(Supplied data begins)

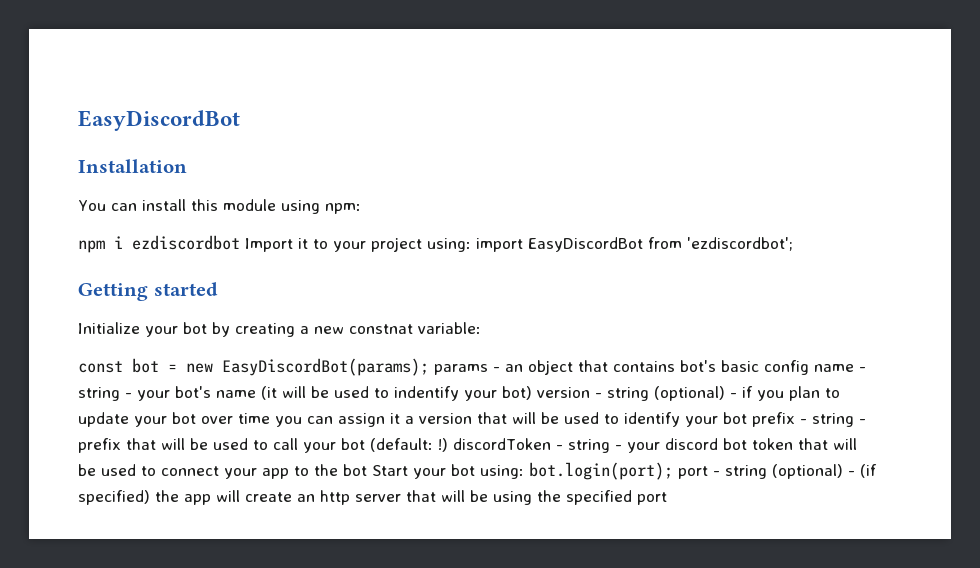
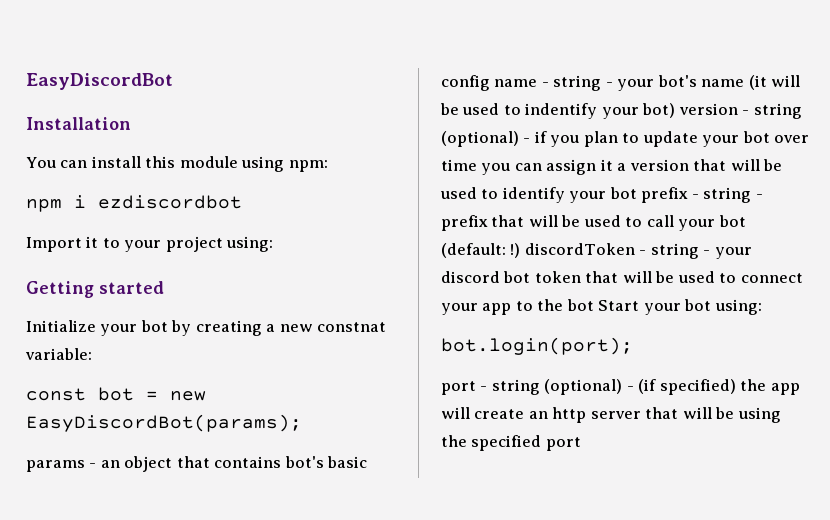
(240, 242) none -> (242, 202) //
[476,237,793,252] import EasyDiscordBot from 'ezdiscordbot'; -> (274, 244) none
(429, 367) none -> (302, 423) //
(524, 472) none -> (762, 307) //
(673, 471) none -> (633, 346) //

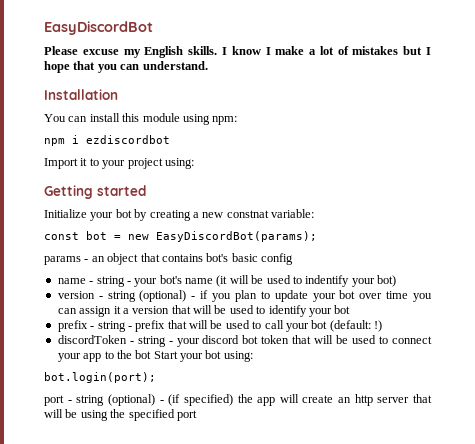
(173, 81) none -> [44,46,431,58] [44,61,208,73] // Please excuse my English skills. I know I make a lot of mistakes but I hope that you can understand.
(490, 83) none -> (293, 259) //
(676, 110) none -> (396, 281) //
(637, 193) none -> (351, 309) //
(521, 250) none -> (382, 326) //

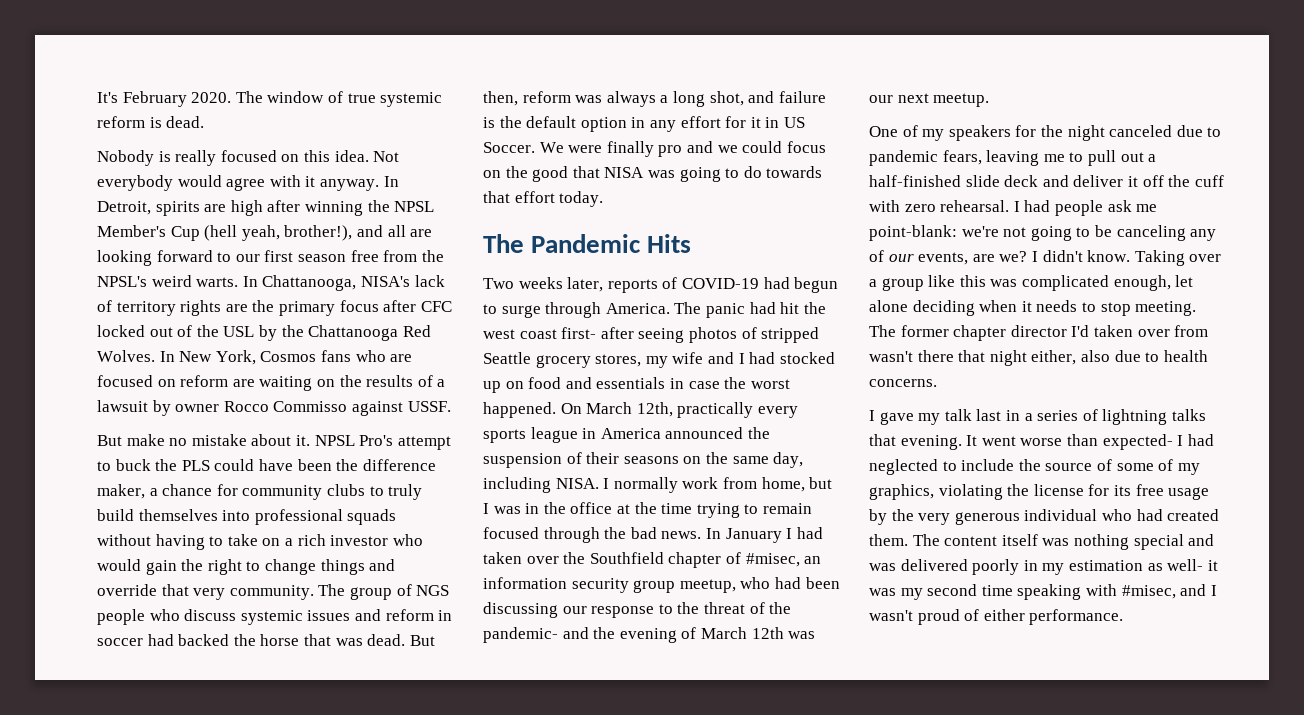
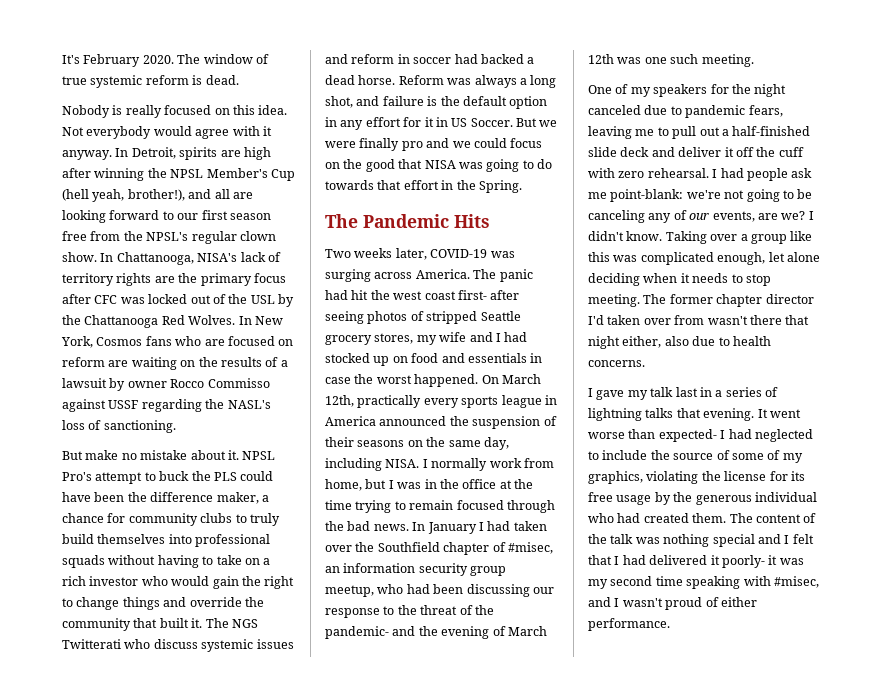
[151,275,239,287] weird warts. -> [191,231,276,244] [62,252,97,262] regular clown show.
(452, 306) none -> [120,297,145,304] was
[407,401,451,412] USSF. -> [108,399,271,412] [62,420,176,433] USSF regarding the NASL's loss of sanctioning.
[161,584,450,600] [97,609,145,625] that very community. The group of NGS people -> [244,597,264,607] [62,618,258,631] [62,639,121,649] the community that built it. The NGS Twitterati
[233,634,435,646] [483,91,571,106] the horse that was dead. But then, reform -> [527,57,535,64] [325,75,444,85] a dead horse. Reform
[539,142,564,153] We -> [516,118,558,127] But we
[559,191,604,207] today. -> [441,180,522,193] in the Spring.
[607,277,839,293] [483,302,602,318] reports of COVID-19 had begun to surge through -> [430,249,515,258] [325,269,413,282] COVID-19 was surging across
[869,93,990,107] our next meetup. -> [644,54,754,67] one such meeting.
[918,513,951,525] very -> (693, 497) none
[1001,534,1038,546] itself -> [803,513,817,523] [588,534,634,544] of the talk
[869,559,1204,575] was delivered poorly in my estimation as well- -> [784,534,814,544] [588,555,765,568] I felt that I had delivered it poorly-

(Supplied data ends)

All that is wanted is the lines from the one holding "(521, 250) none -> (382, 326) //" through the end of the material, duplicated exactly, with no pictures.

**Solution for this task:**
(521, 250) none -> (382, 326) //

[151,275,239,287] weird warts. -> [191,231,276,244] [62,252,97,262] regular clown show.
(452, 306) none -> [120,297,145,304] was
[407,401,451,412] USSF. -> [108,399,271,412] [62,420,176,433] USSF regarding the NASL's loss of sanctioning.
[161,584,450,600] [97,609,145,625] that very community. The group of NGS people -> [244,597,264,607] [62,618,258,631] [62,639,121,649] the community that built it. The NGS Twitterati
[233,634,435,646] [483,91,571,106] the horse that was dead. But then, reform -> [527,57,535,64] [325,75,444,85] a dead horse. Reform
[539,142,564,153] We -> [516,118,558,127] But we
[559,191,604,207] today. -> [441,180,522,193] in the Spring.
[607,277,839,293] [483,302,602,318] reports of COVID-19 had begun to surge through -> [430,249,515,258] [325,269,413,282] COVID-19 was surging across
[869,93,990,107] our next meetup. -> [644,54,754,67] one such meeting.
[918,513,951,525] very -> (693, 497) none
[1001,534,1038,546] itself -> [803,513,817,523] [588,534,634,544] of the talk
[869,559,1204,575] was delivered poorly in my estimation as well- -> [784,534,814,544] [588,555,765,568] I felt that I had delivered it poorly-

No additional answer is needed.